§ **Task**
Exact transcription of the data below is required, without the images.

Web page revision data:
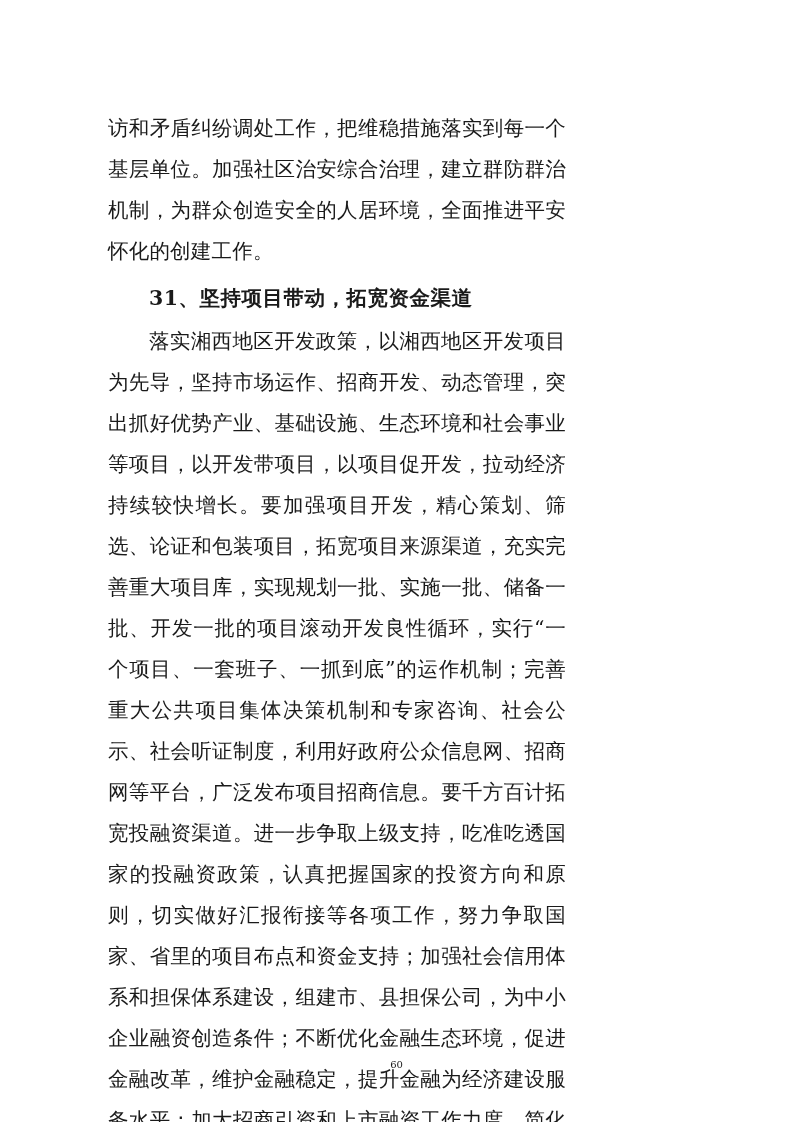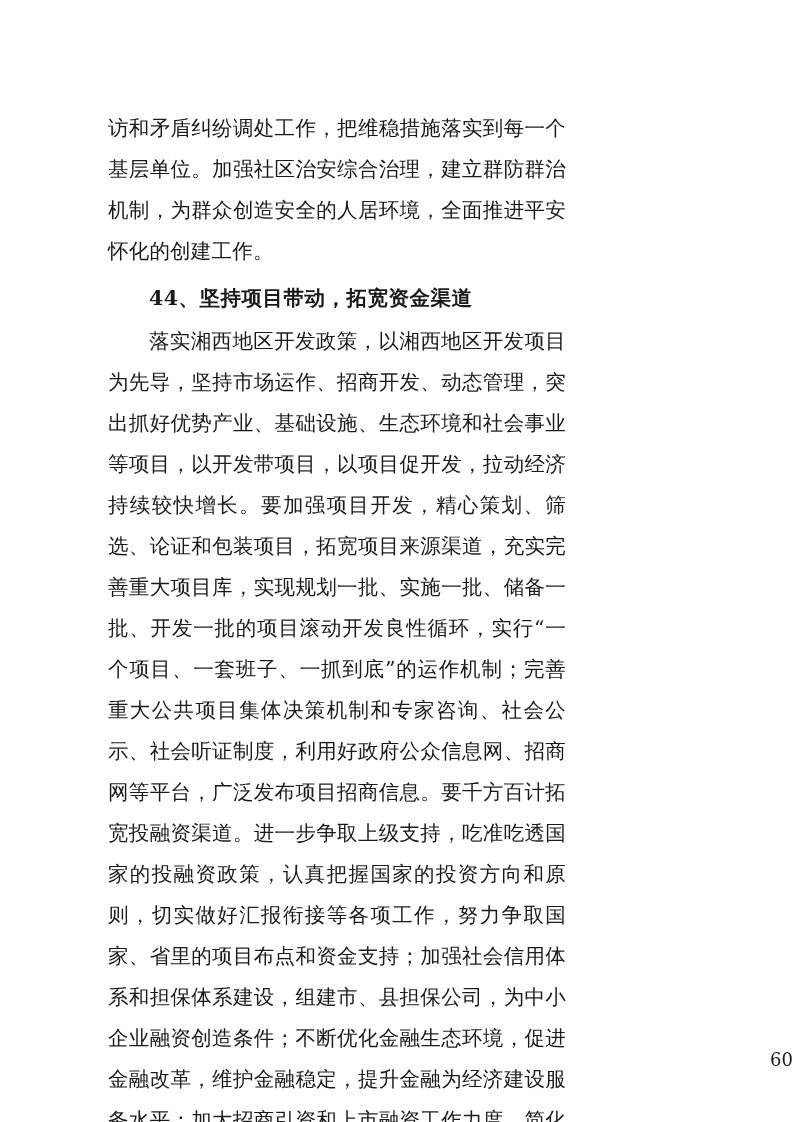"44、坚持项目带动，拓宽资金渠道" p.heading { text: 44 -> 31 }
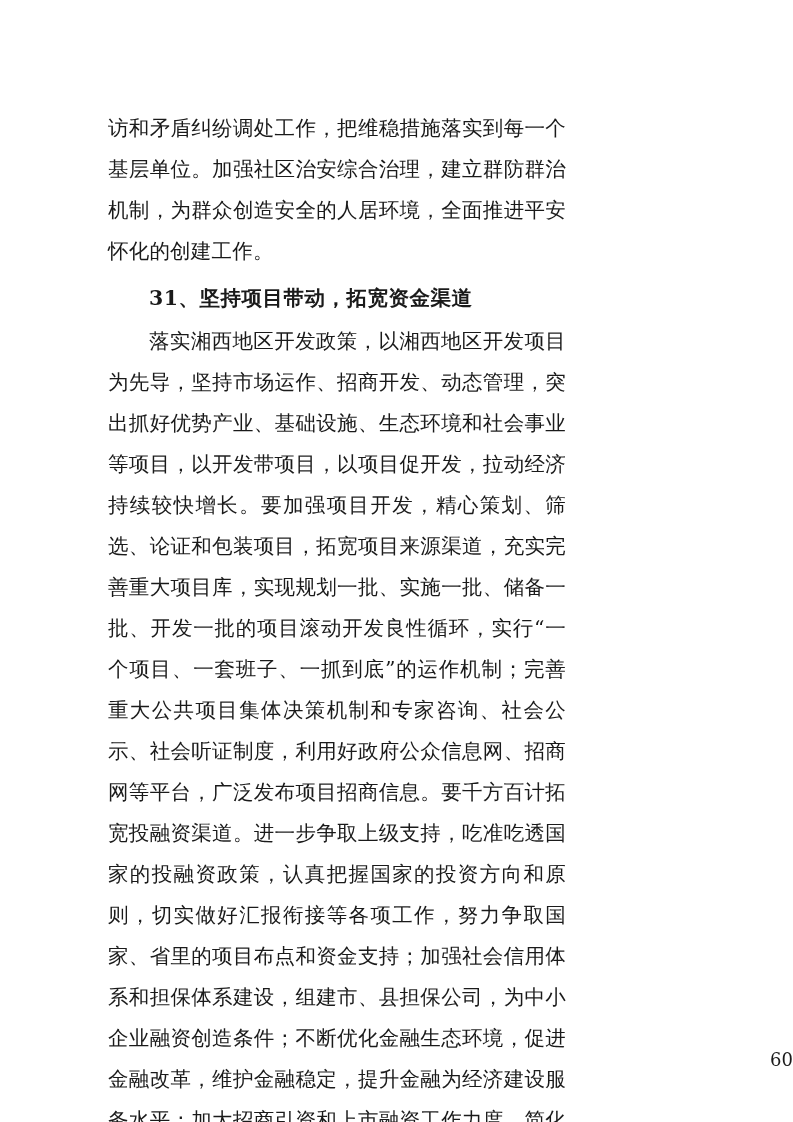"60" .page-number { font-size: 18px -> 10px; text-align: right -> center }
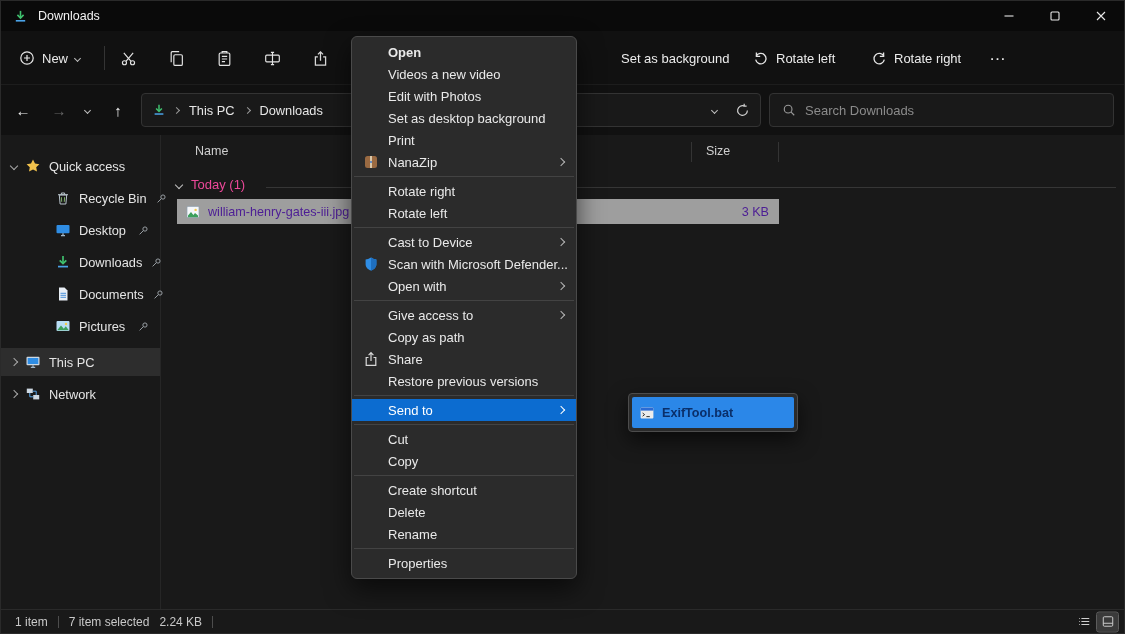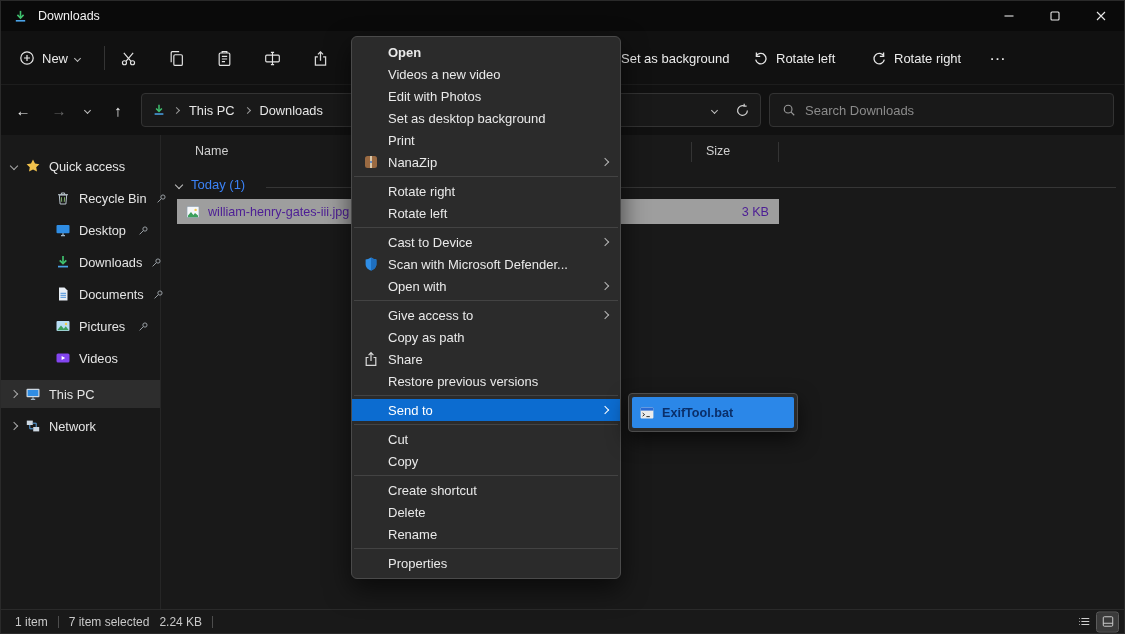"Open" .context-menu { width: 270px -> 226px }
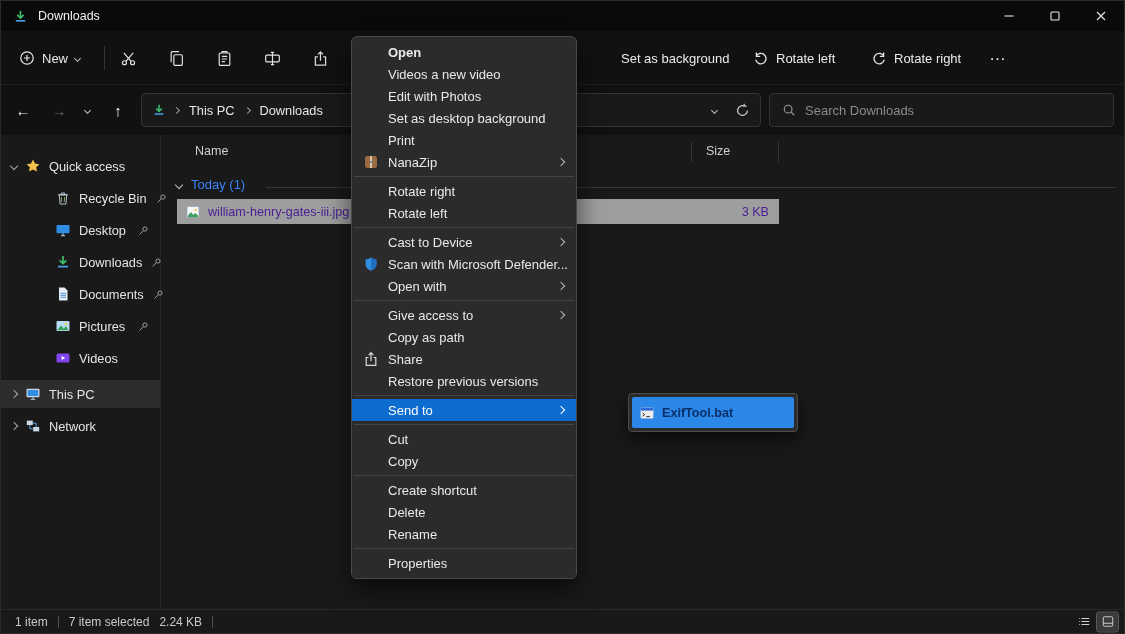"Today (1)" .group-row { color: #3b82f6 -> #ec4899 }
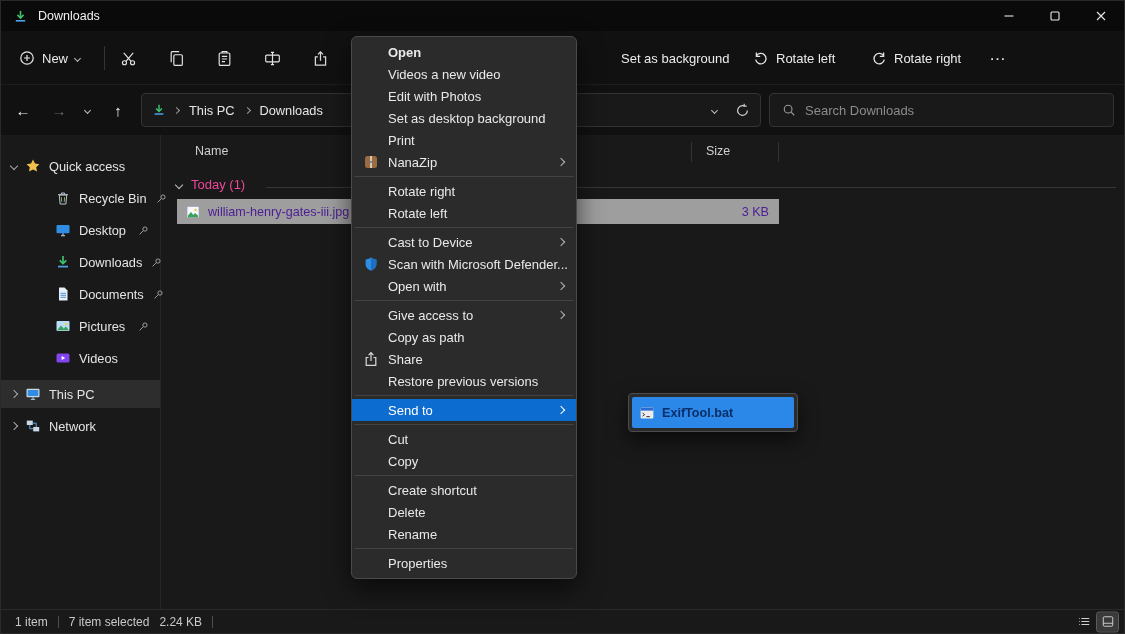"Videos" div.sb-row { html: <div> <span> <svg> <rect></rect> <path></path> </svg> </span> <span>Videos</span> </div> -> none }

§ **Finished exercise**
"44、坚持项目带动，拓宽资金渠道" p.heading { text: 44 -> 31 }
"60" .page-number { font-size: 18px -> 10px; text-align: right -> center }
"Open" .context-menu { width: 270px -> 226px }
"Today (1)" .group-row { color: #3b82f6 -> #ec4899 }
"Videos" div.sb-row { html: <div> <span> <svg> <rect></rect> <path></path> </svg> </span> <span>Videos</span> </div> -> none }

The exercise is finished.